Can my personal laptop be remotely wiped if I connect my email client to an
exchange server? If not, why not? It seems to me that a laptop is even more
likely to leak sensitive information out of email, like spread sheets and word
documents.

------
omh
I'm a sysadmin at a place that wants this sort of protection, and historically
we've only used Blackberries. Now that lots of people have iPhones, I'm
explaining the "remote wipe" situation pretty often.

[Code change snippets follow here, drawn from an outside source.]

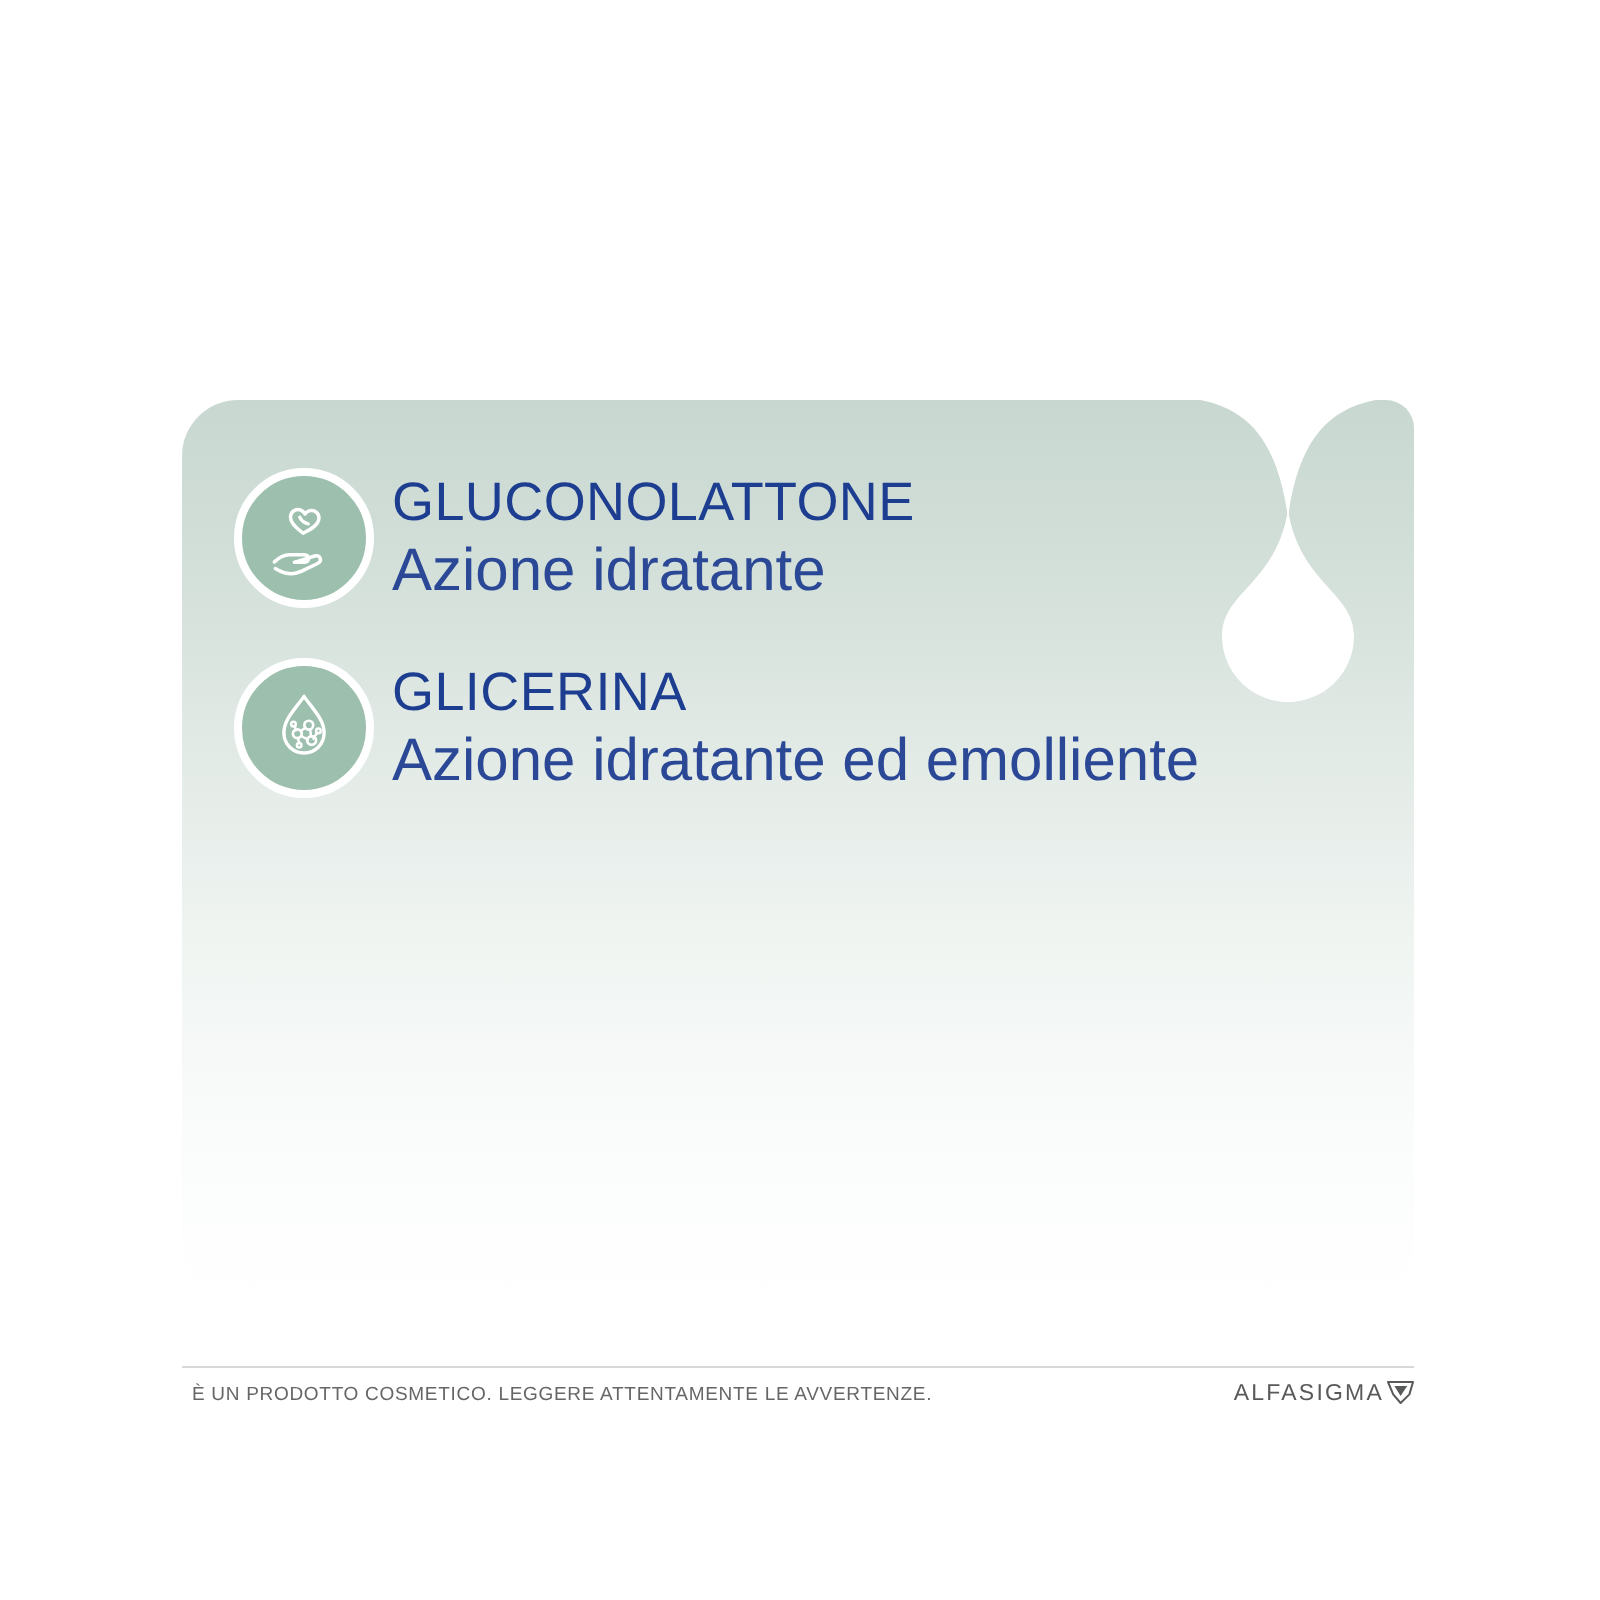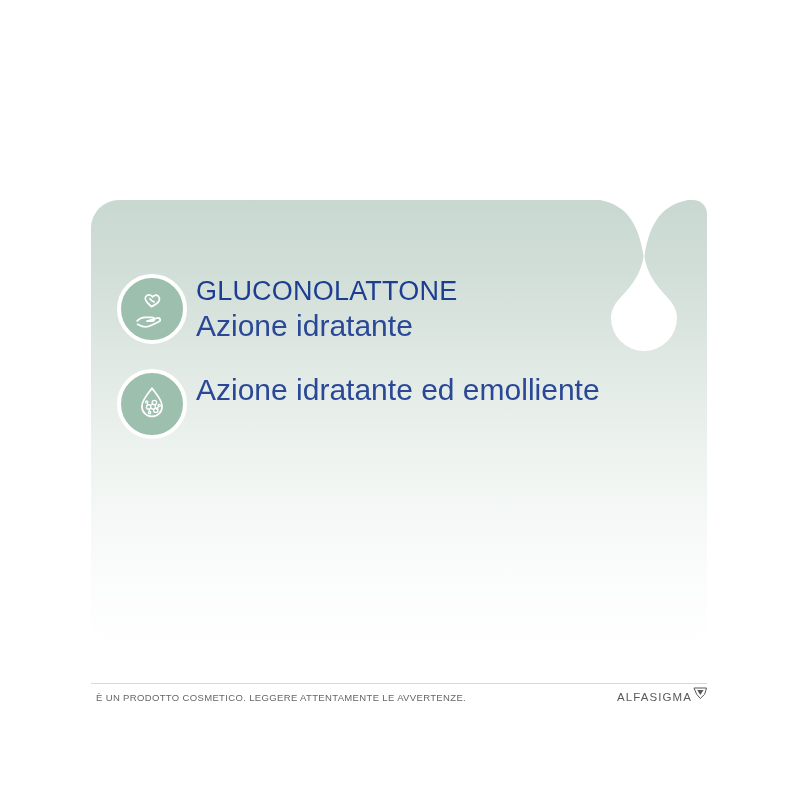--- a/index.html
+++ b/index.html
@@ -33,21 +33,21 @@
   .drop-cutout {
     position: absolute;
     left: 502px;
     top: -1px;
     width: 102px;
     height: 158px;
     pointer-events: none;
   }
 
   
-  .item { position: absolute; left: 26px; width: 566px; height: 86px; margin-top: 40px; }
+  .item { position: absolute; left: 26px; width: 566px; height: 86px; }
   .item-1 { top: 34px; }
   .item-2 { top: 129px; }
   .item-3 { top: 224px; }
 
   .item-icon {
     position: absolute;
     left: 0; top: 0;
     width: 70px; height: 70px;
     box-sizing: border-box;
     border-radius: 50%;
@@ -89,21 +89,21 @@
     left: 96px; top: 692px;
     font-size: 9.5px;
     letter-spacing: 0.35px;
     color: #666666;
     white-space: nowrap;
   }
   .brand {
     position: absolute;
     right: 92px; top: 688px;
     display: flex;
-    align-items: flex-start;
+    align-items: flex-end;
   }
   .brand-text {
     font-size: 11.5px;
     letter-spacing: 1.1px;
     color: #58595b;
     font-weight: 400;
     margin-top: 3px;
   }
   .brand-mark { margin-left: 1px; margin-top: -1px; }
 </style>
@@ -146,20 +146,21 @@
           <circle cx="18.5" cy="22" r="1.2" stroke-width="1.3"></circle>
           <path d="M22.3,25.6 L24.8,23.8" stroke-width="1.3"></path>
           <path d="M27.2,24.6 L27.7,28.4" stroke-width="1.3"></path>
           <path d="M22.6,28.3 L25.9,29.9" stroke-width="1.3"></path>
           <path d="M28.9,29.6 L30.8,26.5" stroke-width="1.3"></path>
           <path d="M20.9,29.2 L21.4,31.9" stroke-width="1.3"></path>
           <path d="M19.2,23 L19.8,25.2" stroke-width="1.3"></path>
         </svg>
       </div>
       <div class="item-text">
+        <div class="item-title">GLICERINA</div>
         <div class="item-sub">Azione idratante ed emolliente</div>
       </div>
     </div>
 
 
   </div>
 
   <div class="divider"></div>
 
   <div class="disclaimer">È UN PRODOTTO COSMETICO. LEGGERE ATTENTAMENTE LE AVVERTENZE.</div>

The best compromise I have at the moment is an iPhone optimised web interface.
This lets you get your emails on the device without (much) danger of them
ending up saved there.

------
funkdobiest
So our company will not let iPhones connect to the Exchange servers from
outside the corp firewall. Solution: Set up a separate mailbox on an external
web host and use an exchange rule through Outlook to redirect emails to that
address, all the while filtering for things like confidential or classified
documents, and check the mail from my phone.

------
yason
What is the offending module or piece of software on, for example, Android
that does this? If it's an Exchange specific thing and works on many phones,
why does it come preinstalled with root access and can I just disable or
enable Exchange support to be sure nobody ever nukes my phone?

------
lurkinggrue
This person seems to have issues.

------
napierzaza
I work in IT and my boss is precisely like this. We don't manage mobiles but
wireless. He's talked about scanning the multi-campus network to find
unauthorized microwaves that he can have removed.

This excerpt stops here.